Moon Chung-in, a prominent South Korean political scientist, urged South Korea to prepare for a future without the United States or US troops. This sentiment echoes how Europe, too, is bracing for a future without the United States. While provocative, such a view is likely to remain at the margins of mainstream policy discourse in both Seoul and Tokyo unless structural obstacles are meaningfully addressed.

Rather than a strategic realignment, the increased activity around the TCS reflects short-term adjustments to economic and security uncertainty. As TCS Chief Lee Hee-sup remarked in March 2025, China, Japan and South Korea have historically ‘turned crises into opportunities’.
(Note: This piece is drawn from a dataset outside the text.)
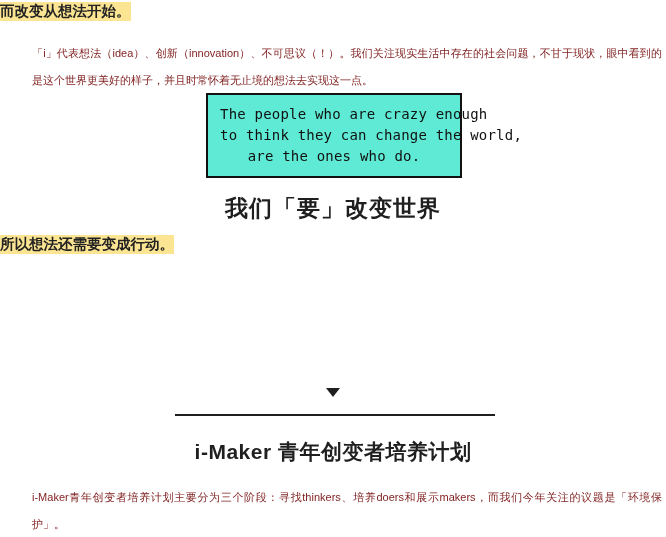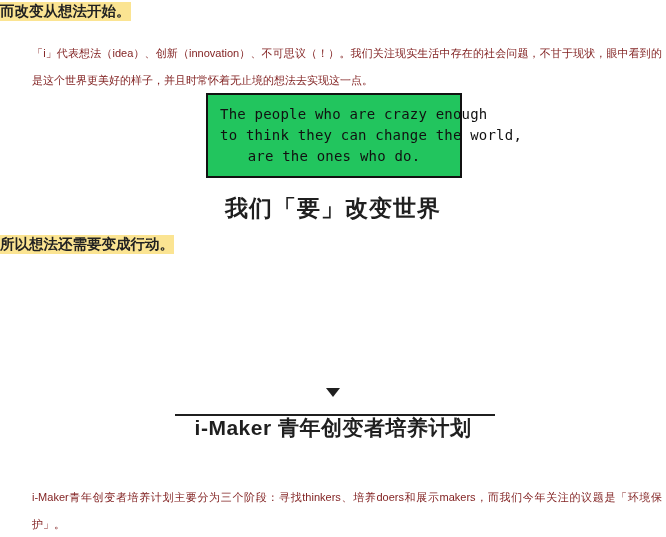"The people who are crazy" .quote-box { background: #22c55e -> #5eead4 }
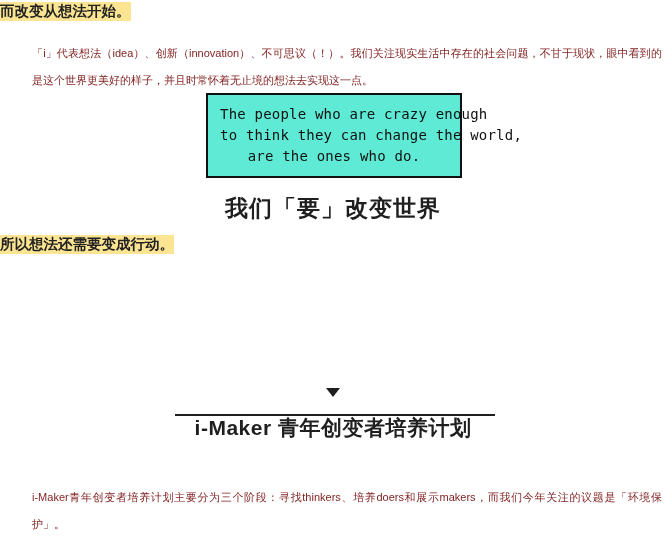"i-Maker 青年创变者培养计划" #heading-2 { top: 414px -> 438px }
Trade and commerce ministers of the three countries met in Seoul for the first trilateral trade talks in over five years in March 2025, agreeing to accelerate long-stalled negotiations toward a free trade agreement to address ‘emerging challenges’.

Japan has publicly described the ministerial meeting as taking place at a ‘turning point in history’. This phrasing does not read as mere diplomatic rhetoric it reflects the seriousness with which Tokyo views the evolving trilateral relationship.

Japan has traditionally balanced its security alliance with the United States against deep economic ties with China. It appears to have shifted towards seeing institutionalised cooperation as increasingly vital to long-term regional stability. Japanese Foreign Minister Takeshi Iwaya has stated that promoting ‘future-oriented’ cooperation between the three countries is crucial for guiding the region from ‘division to coordination’. At the same time, Japan has resisted capitulating to the United States’ tariff pressures, signalling a cautious assertion of its economic autonomy.

Geopolitical disruptions have also prompted Seoul to recalibrate the stance it held under the conservative, pro-US government of former president Yoon Suk-yeol. The Yoon administration’s policies were characterised by dependence on the United States for both security and the economy. South Korea appears to be cautiously reverting to a dual dependency on China for economy and the United States for security.

East Asia’s geopolitical reality seems to be increasingly shaped by this return to dual dependency. As Lee eluded to in an interview in March 2025, economic cooperation among China, Japan and South Korea is indispensable, just as security cooperation among South Korea, Japan and the United States is essential. The United States remains essential for security, but China’s role as the region’s economic linchpin is undeniable. China is the largest trading partner for both Japan and South Korea.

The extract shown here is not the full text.